Table of Contents
15.0 Snowmobiles
15.1 Risks and Hazards
15.2 Responsibilities (Due Diligence) Regarding Snowmobiles
15.3 Safe Operating Guidelines for Snowmobiles
15.4 Equipment Lists for Snowmobiles
15.5 Inspections, Maintenance and Fuelling Guidelines
   15.5.1 Inspections
   15.5.2 Maintenance
   15.5.3 Fuelling Procedures
15.6 Training for Snowmobile Operators
15.7 Safety Precautions for Snowmobiles
15.8 Safe Riding Skills
   15.8.1 Riding Positions
   15.8.2 Visibility and Light Conditions
   15.8.3 Towing
   15.8.4 Transporting Snowmobiles
15.9 Safe Riding Strategies
   15.9.1 Weather and Terrain Tips
   15.9.2 Retrieving a Snowmobile
   15.9.3 Hazards on Land
15.10 Working on Ice
   15.10.1 Risks and Hazards
   15.10.2 Ice Terminology and Features
   15.10.3 Hazards Related to Ice
   15.10.5 Planning and Preparation for Working on Ice Guidelines for Testing and Assessing Safe Ice Thickness Guidelines for Testing Ice Thickness on Foot Guidelines for Safe Snowmobile Ice Crossings
15.11 Cold Water Immersion Hypothermia  Falling Through Ice
15.12 Resources 


Snowmobiles are commonly used in extremely adverse weather conditions with sub-zero temperatures; therefore, employee safety relies heavily on their dependability.
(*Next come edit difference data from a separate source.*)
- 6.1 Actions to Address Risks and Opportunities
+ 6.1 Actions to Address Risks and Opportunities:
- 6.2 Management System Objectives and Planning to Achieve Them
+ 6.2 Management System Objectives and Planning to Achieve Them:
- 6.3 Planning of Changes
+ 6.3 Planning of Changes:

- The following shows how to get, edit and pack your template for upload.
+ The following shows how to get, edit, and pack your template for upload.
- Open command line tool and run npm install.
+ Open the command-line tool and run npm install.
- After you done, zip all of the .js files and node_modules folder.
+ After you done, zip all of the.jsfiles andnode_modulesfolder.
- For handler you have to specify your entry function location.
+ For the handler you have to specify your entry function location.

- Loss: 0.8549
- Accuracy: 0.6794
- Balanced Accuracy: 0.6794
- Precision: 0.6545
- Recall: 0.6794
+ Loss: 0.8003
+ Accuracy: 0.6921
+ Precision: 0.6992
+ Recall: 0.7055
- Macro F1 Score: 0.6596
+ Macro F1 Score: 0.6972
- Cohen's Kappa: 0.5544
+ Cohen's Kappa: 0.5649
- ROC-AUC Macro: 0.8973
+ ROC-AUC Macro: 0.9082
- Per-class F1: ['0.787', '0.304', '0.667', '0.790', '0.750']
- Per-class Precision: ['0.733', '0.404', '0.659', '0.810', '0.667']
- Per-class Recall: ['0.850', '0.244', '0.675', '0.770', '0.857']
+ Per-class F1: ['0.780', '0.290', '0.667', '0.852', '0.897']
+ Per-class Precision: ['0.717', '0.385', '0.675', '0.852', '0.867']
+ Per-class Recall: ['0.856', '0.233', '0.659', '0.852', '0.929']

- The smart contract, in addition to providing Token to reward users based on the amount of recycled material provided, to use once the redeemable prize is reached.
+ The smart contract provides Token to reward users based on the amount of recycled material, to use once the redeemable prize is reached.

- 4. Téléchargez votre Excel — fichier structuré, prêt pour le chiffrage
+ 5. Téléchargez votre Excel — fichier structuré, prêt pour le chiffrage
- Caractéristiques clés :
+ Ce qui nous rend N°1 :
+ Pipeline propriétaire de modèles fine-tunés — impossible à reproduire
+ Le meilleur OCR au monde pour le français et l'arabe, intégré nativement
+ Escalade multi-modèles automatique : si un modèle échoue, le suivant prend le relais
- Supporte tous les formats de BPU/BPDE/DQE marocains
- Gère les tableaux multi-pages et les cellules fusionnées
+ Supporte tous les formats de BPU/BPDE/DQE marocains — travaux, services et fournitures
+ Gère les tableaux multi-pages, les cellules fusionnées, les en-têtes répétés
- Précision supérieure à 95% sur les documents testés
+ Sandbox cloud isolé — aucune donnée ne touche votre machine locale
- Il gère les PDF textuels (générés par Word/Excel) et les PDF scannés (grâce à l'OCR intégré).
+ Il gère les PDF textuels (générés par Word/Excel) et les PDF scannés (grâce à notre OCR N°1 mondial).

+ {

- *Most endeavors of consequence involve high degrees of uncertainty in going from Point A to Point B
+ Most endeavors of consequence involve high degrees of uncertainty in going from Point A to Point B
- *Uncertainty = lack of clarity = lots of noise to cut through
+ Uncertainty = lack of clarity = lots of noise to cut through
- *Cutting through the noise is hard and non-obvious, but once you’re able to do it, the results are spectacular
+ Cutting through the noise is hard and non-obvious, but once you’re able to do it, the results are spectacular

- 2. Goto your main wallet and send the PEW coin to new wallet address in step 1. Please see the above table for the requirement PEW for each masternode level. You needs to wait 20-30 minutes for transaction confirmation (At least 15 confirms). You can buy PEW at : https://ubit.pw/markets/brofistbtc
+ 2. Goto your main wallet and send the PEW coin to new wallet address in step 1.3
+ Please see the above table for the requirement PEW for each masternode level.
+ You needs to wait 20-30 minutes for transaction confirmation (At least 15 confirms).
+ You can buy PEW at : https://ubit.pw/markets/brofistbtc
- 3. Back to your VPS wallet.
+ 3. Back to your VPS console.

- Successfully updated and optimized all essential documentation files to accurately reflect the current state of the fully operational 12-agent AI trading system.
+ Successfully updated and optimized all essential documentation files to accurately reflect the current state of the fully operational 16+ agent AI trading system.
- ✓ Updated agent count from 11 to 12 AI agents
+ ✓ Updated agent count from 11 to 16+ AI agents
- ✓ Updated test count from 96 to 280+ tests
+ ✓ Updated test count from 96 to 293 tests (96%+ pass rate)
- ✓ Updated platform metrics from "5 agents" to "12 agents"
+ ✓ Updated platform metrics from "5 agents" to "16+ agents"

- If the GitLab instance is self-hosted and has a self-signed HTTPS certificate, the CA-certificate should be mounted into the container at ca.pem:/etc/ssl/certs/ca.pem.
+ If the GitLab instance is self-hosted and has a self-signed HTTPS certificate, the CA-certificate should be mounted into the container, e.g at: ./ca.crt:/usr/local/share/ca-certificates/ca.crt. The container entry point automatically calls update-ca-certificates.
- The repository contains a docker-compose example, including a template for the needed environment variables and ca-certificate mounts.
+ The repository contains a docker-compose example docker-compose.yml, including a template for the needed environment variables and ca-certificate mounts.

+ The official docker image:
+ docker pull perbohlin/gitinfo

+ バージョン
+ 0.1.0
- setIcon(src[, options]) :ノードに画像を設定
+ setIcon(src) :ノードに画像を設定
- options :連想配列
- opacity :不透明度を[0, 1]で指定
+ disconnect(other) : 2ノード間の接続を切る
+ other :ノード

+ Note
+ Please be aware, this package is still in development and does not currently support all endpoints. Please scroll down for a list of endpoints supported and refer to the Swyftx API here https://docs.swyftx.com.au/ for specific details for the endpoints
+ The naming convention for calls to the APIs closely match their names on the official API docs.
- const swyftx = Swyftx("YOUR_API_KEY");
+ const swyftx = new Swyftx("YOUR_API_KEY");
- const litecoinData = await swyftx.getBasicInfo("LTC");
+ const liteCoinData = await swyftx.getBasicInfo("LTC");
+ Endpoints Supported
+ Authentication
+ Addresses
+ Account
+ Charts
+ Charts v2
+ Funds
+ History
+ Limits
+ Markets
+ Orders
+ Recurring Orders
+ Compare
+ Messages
Snowmobiles should be kept in good operating condition and be equipped with emergency supplies. For this reason, it may be advisable for companies to consider leasing new snowmobiles each season rather than purchasing them and attempting to maintain them over several years.

Snowmobiles (snow machine, sled, skidoo) are part of a specialized class of all-terrain vehicles; they are powered by a two or a four stroke gasoline engine and move on a continuous rotating track and skis.